Date: Tuesday, 23 November 2004 04:53 am (UTC)From: [identity profile] elettaria.livejournal.com
Yes, and Hawthorne seems rather iffy. I've just reread The Scarlet Letter because a kid in [livejournal.com profile] gothic_lit was talking about it, and bloody hell, it is seething with homoeroticism. Look at this bit at the end, after one man has hounded his wife's lover to death, and then died himself:

"It is a curious subject of observation and inquiry, whether hatred and love be not the same thing at bottom. Each, in its utmost development, supposes a high degree of intimacy and heart-knowledge; each renders one individual dependent for the food of his affections and spiritual life upon another; each leaves the passionate lover, or the no less passionate hater, forlorn and desolate by the withdrawal of his object [bad, bad phrasing, Hawthorne]. Philosophically considered, therefore, the two passions seem essentially the same, except that one happens to be seen in a celestial radiance, and the other in a dusky and lurid glow [because homosexuality wasn't socially acceptable at this point and was demonised]. In the spiritual world [*cough*], the old physician and the minister - mutual victims as they have been - may, unawares, have found their earthly stock of hatred and antipathy transformed into golden love."

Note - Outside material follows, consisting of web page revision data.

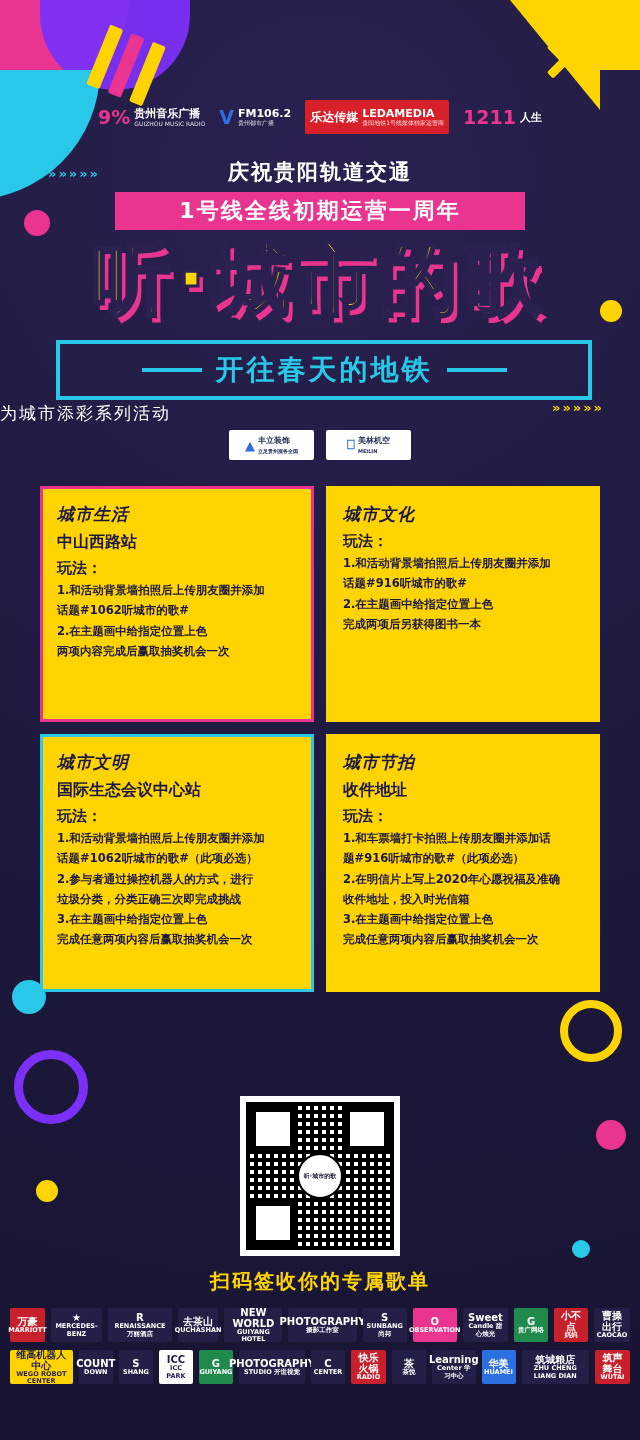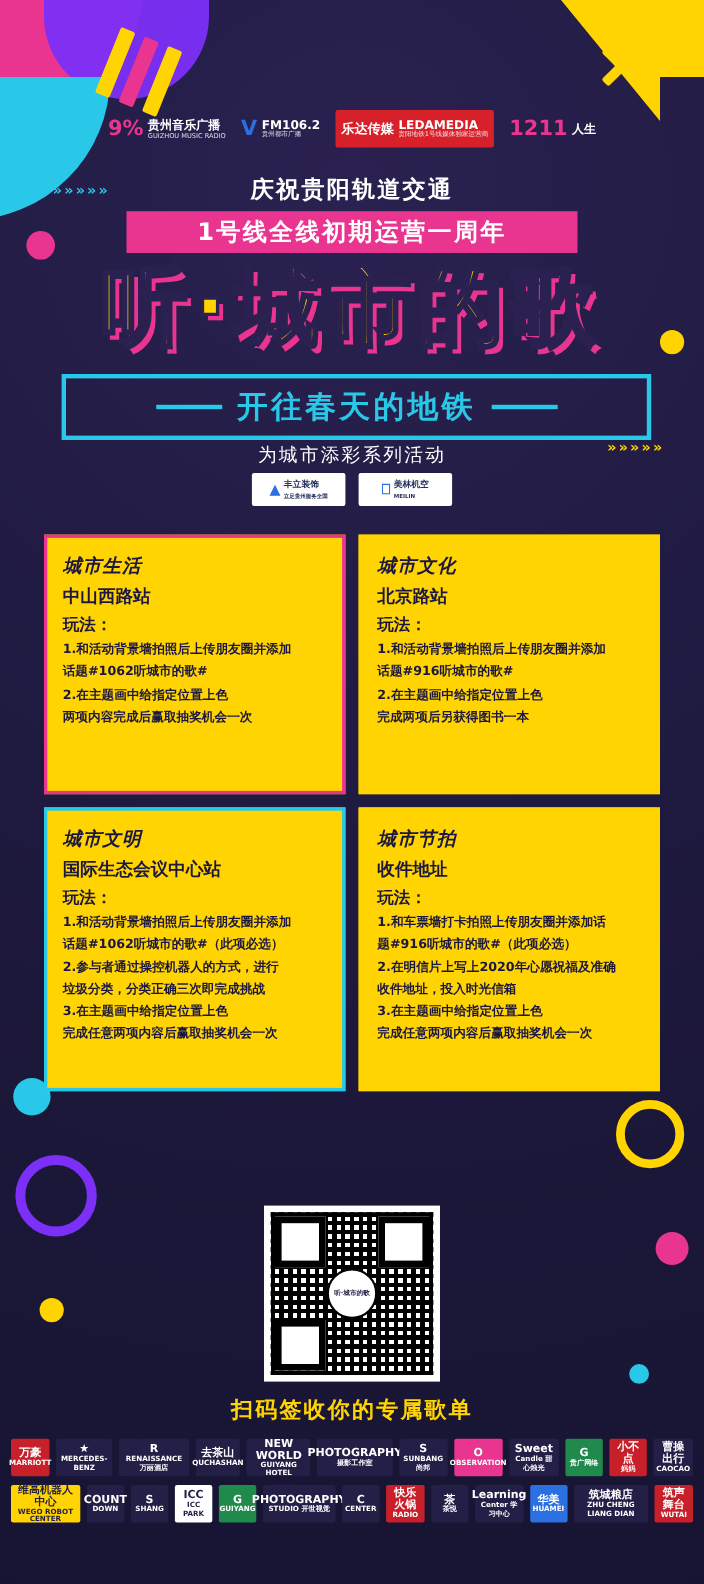--- a/index.html
+++ b/index.html
@@ -59,21 +59,21 @@
     display:inline-block;
     font-size:78px;font-weight:900;letter-spacing:6px;line-height:1;
     color:#ffd400;
     -webkit-text-stroke:3px #2a2150;
     text-shadow:5px 6px 0 #e9358f, 0 0 0 #000;
     font-family:"DejaVu Sans","Liberation Sans",sans-serif;
   }
   .title-sub-wrap{position:absolute;top:340px;left:56px;width:528px;height:52px;border:4px solid #29c7e8;display:flex;align-items:center;justify-content:center;gap:14px;}
   .title-sub-wrap .bar{width:60px;height:4px;background:#29c7e8;}
   .title-sub-wrap .txt{color:#29c7e8;font-size:28px;font-weight:bold;letter-spacing:3px;}
-  .tagline{position:absolute;top:402px;left:0;width:640px;text-align:center;color:#fff;font-size:17px;letter-spacing:2px;}
+  .tagline{position:absolute;top:402px;left:0;width:640px;text-align:left;color:#fff;font-size:17px;letter-spacing:2px;}
 
   
   .sponsor-small{position:absolute;top:430px;left:0;width:640px;display:flex;justify-content:center;gap:12px;}
   .sp-box{width:85px;height:30px;background:#fff;border-radius:2px;display:flex;align-items:center;justify-content:center;color:#23305c;font-size:8px;font-weight:bold;gap:3px;}
   .sp-box .gl{font-size:13px;color:#2b6fe0;}
 
   
   .cards{position:absolute;top:486px;left:40px;width:560px;display:flex;flex-wrap:wrap;gap:12px;}
   .card{width:274px;box-sizing:border-box;padding:14px 12px 12px 14px;border:3px solid transparent;}
   .card.y{background:#ffd400;border-color:#e9358f;color:#1b1740;}
@@ -202,21 +202,20 @@
       <div class="station">中山西路站</div>
       <div class="how">玩法：</div>
       <p>1.和活动背景墙拍照后上传朋友圈并添加</p>
       <p>话题#1062听城市的歌#</p>
       <p>2.在主题画中给指定位置上色</p>
       <p>两项内容完成后赢取抽奖机会一次</p>
     </div>
 
     <div class="card y2 card-2">
       <h3>城市文化</h3>
-      <div class="station">北京路站</div>
       <div class="how">玩法：</div>
       <p>1.和活动背景墙拍照后上传朋友圈并添加</p>
       <p>话题#916听城市的歌#</p>
       <p>2.在主题画中给指定位置上色</p>
       <p>完成两项后另获得图书一本</p>
     </div>
 
     <div class="card y3 card-3">
       <h3>城市文明</h3>
       <div class="station">国际生态会议中心站</div>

In my recording of BB, the photos of the singers are all the gayest photos you'll see (apart from Langridge who looks like he's about to leap at your throat), but the intro says loftily that it's not going to discuss the homoeroticism because that's already been done to death (implication: it's not actually there, please stop being so distasteful). You may as well say that you're not going to discuss the hetererotics of Romeo and Juliet because that's been done already.

Personally I think there's more to Billy than being sweeter than pie, at least in Britten's version, though I'd be glad just to see one who was attractive. Let's face it, the boy has quite a temper. I reckon they all turn into each other and destroy each other. Billy's latent violence is developed by his link with Claggart, whom he has to be repeatedly warned away from, he keeps saying, "But he seems all right, and he really likes me..." Captain Vere ends up echoing what Claggart had said, with "O beauty, handsomeness, goodness, I have destroyed you." At the start it's suspiciously basic: everyone hates Claggart, everyone loves Vere, everyone loves Billy. Then it gets rather more complicated.

I've just finished my Britten binge, I can't face watching any more for a while. Lucretia this morning was the limit, I am now sitting around muttering, "Why am I working on such a disturbing composer?" The rape scene is nearly 20 minutes long and it was terrifying, the male singers in the drama (we won't discuss the Male Chorus, he looked like a constipated banker) were all superb actors. Incidentally, how have I spent all these years listening to Lucretia and managed to miss the homoeroticism? Britten's really got an Iago thing, hasn't he. The scene where Claggart tells Vere that Billy is causing trouble is just like III.3 in Othello (the temptation scene), and the same goes for Lucretia, when Junius is basically talking Tarquinius into raping Lucretia (yeah, nice one Junius, your wife is unfaithful and so you get another man to go to the home of the man who was being smug about his wife's fidelity, and rape her). Talk about Sedgwick's theory of erotic triangles. I don't know why Britten didn't just write an Othello and have done with it. I'm always trying to compare his Lucretia to Shakespeare's, though unfortunately there's a mostly unobtainable French play in the middle. One of these days I am going to force S (director of studies, former Shakespeare tutor) to watch or listen to Lucretia, and then we can have a nice discussion about commodification of women, the politicisation of rape, the ideology of shame, erotic triangles and why so few singers can act and opera is often so appallingly shot, lighted and choreographed, especially any fight scenes.

I saw a bit of that Macbeth at school, McKellan and Dench, right? I think I had the same reaction: not wowed by the production, but you can't beat those two for acting.